运行代码片段(PyTorch 1.7.1;Python 3.8)后,
import numpy as np
import torch
def batch_matrix(vector_pairs, factor=2):
baselen = len(vector_pairs[0]) // factor
split_batch = []
for j in range(factor):
for i in range(factor):
start_j = j * baselen
end_j = (j+1) * baselen if j != factor - 1 else None
start_i = i * baselen
end_i = (i+1) * baselen if i != factor - 1 else None
mini_pairs = vector_pairs[start_j:end_j, start_i:end_i, :]
split_batch.append(mini_pairs)
return split_batch
def concat_matrix(vectors_):
vectors = vectors_.clone()
seq_len, dim_vec = vectors.shape
project_x = vectors.repeat((1, 1, seq_len)).reshape(seq_len, seq_len, dim_vec)
project_y = project_x.permute(1, 0, 2)
matrix = torch.cat((project_x, project_y), dim=-1)
matrix_ = matrix.clone()
return matrix_
if __name__ == "__main__":
vector_list = []
for i in range(10):
vector_list.append(torch.randn((5,), requires_grad=True))

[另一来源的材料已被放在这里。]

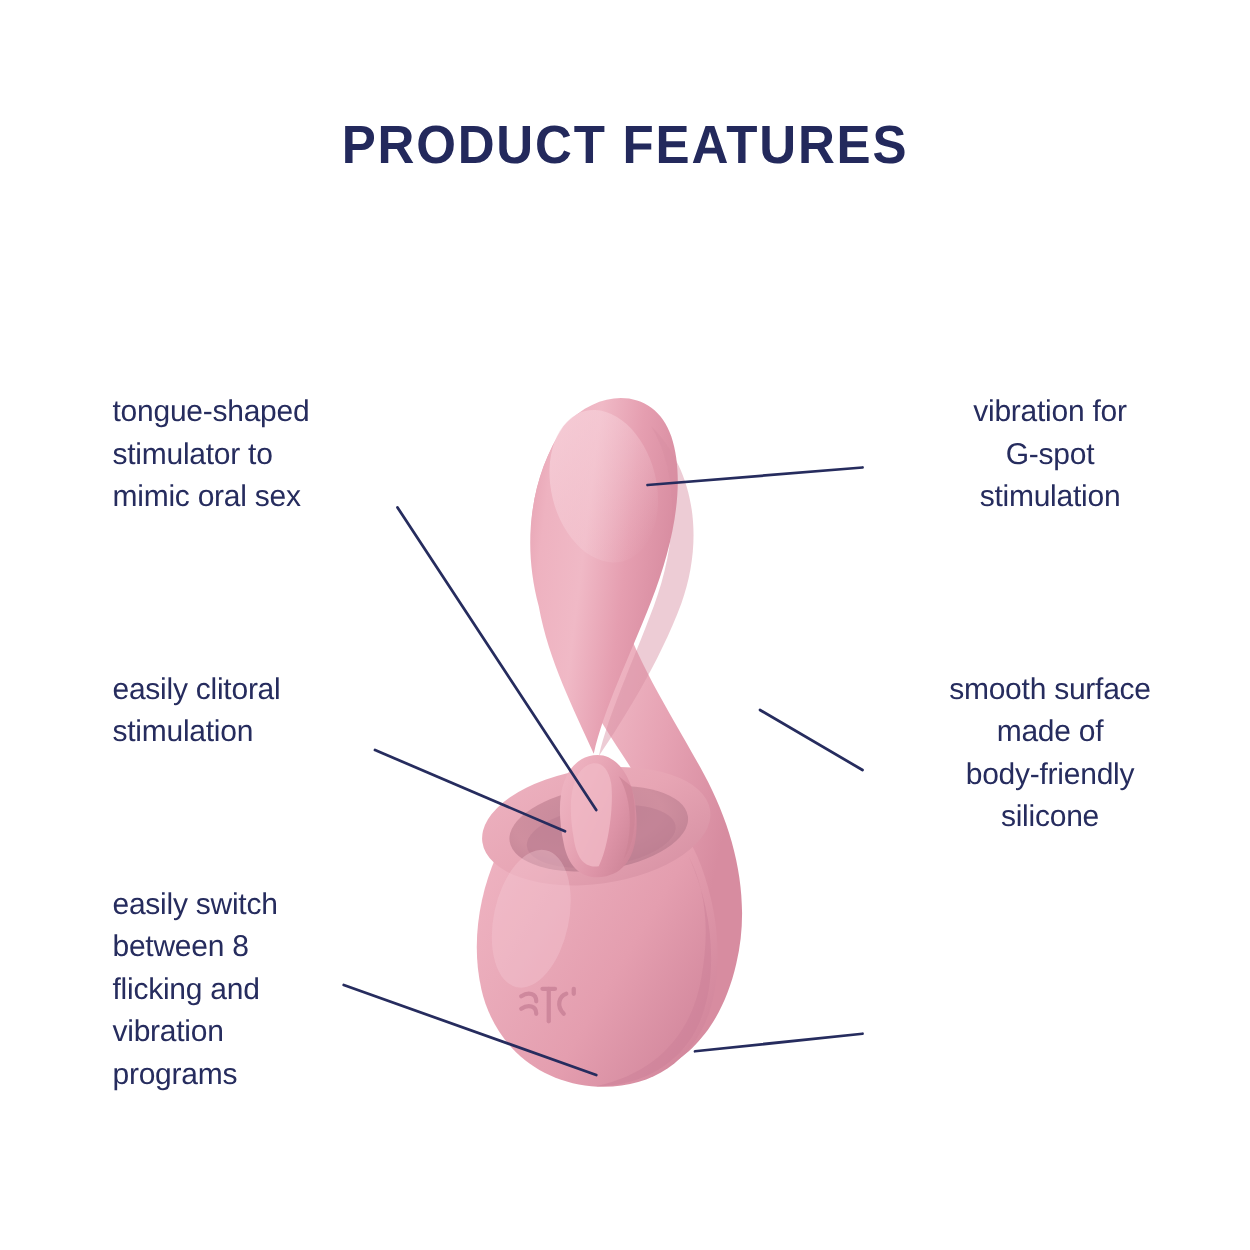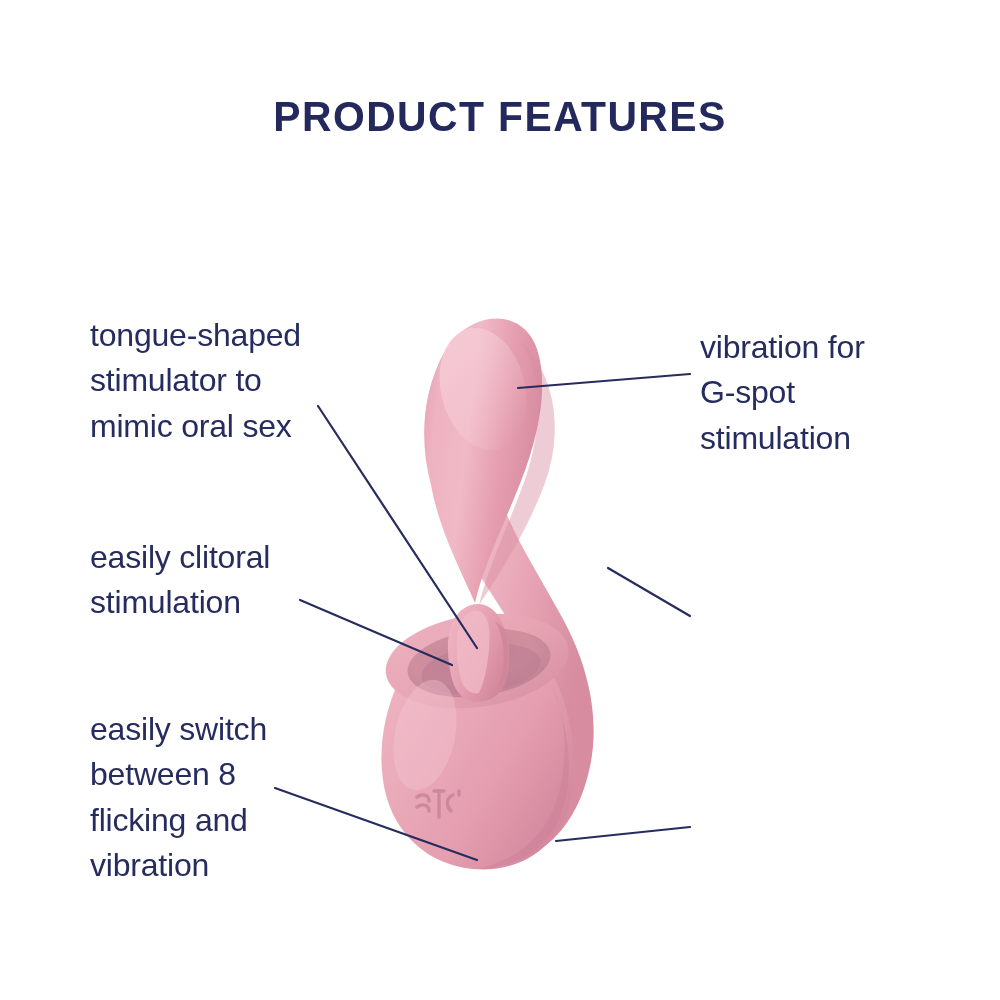--- a/index.html
+++ b/index.html
@@ -36,7 +36,7 @@
     position: absolute;
     color: #262c5e;
     font-family: "Liberation Sans", sans-serif;
-    font-size: 32px;
+    font-size: 24px;
     line-height: 1.42;
     font-weight: 400;
     letter-spacing: -0.2px;

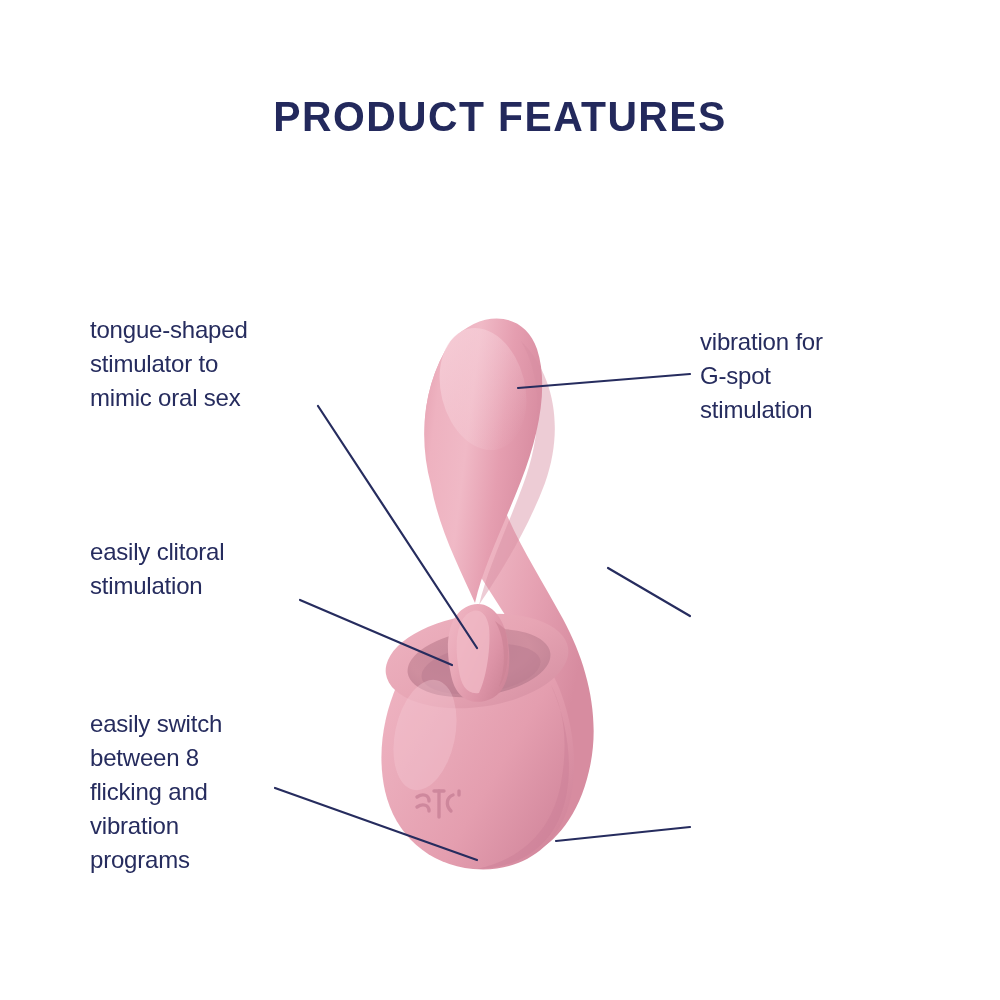--- a/index.html
+++ b/index.html
@@ -43,7 +43,7 @@
     white-space: pre-line;
   }
   .callout.left  { text-align: left; }
-  .callout.right { text-align: left; margin-top: 12px; }
+  .callout.right { text-align: center; }
 
   #callout-tongue      { left: 90px;  top: 313px; width: 280px; }
   #callout-clitoral    { left: 90px;  top: 535px; width: 280px; }

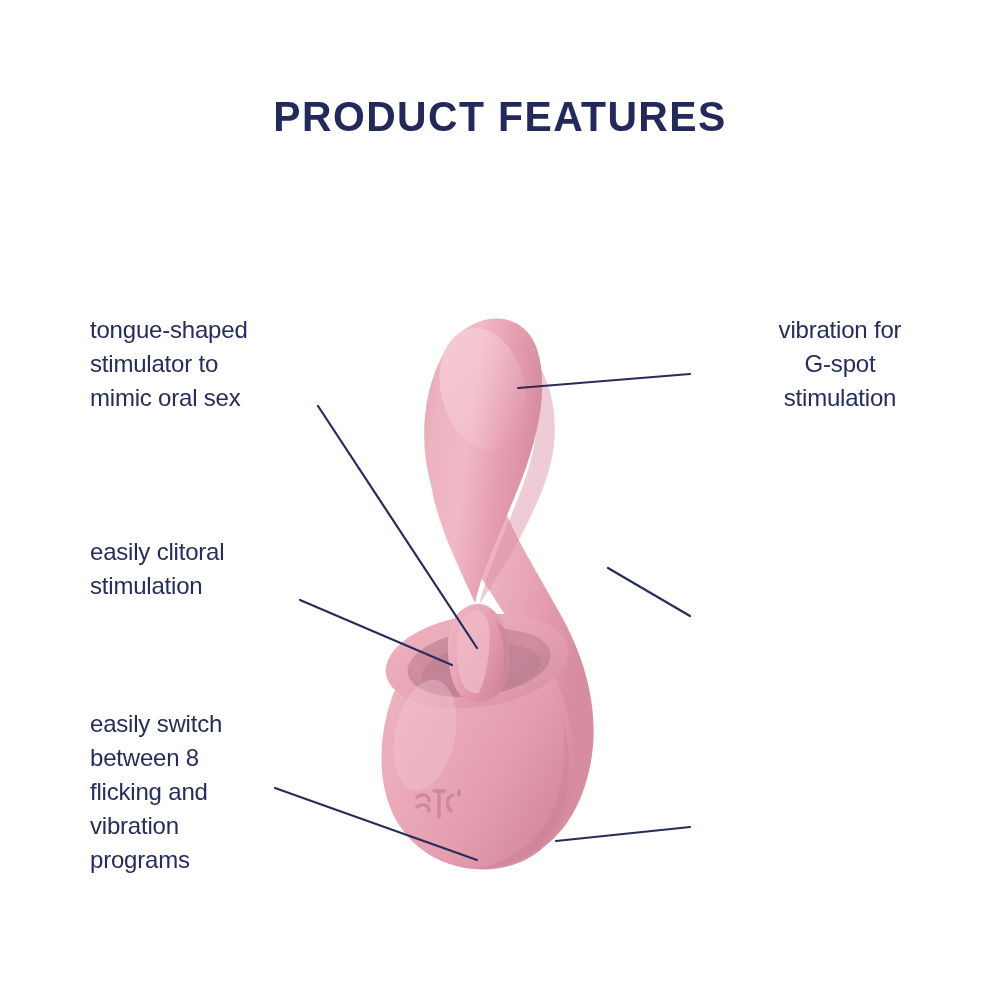--- a/index.html
+++ b/index.html
@@ -242,6 +242,10 @@
 G-spot
 stimulation</div>
 
+  <div class="callout right" id="callout-silicone">smooth surface
+made of
+body-friendly
+silicone</div>
 
 
 </div>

vectors = torch.stack(vector_list, dim=0)
pmatrix = concat_matrix(vectors)
factor = np.ceil(vectors.shape[0]/6).astype(int)
batched_feats = batch_matrix(pmatrix, factor=factor)
for i in batched_feats:
i = i + 5
print(i.shape)
summed = torch.sum(i)
summed.backward()
我得到如下输出和错误:
torch.Size([5, 5, 10])
torch.Size([5, 5, 10])
Traceback (most recent call last):
File "/home/user/PycharmProjects/project/run.py", line 43, in <module>
summed.backward()
File "/home/user/anaconda3/envs/diff/lib/python3.8/site-packages/torch/tensor.py", line 221, in backward
torch.autograd.backward(self, gradient, retain_graph, create_graph)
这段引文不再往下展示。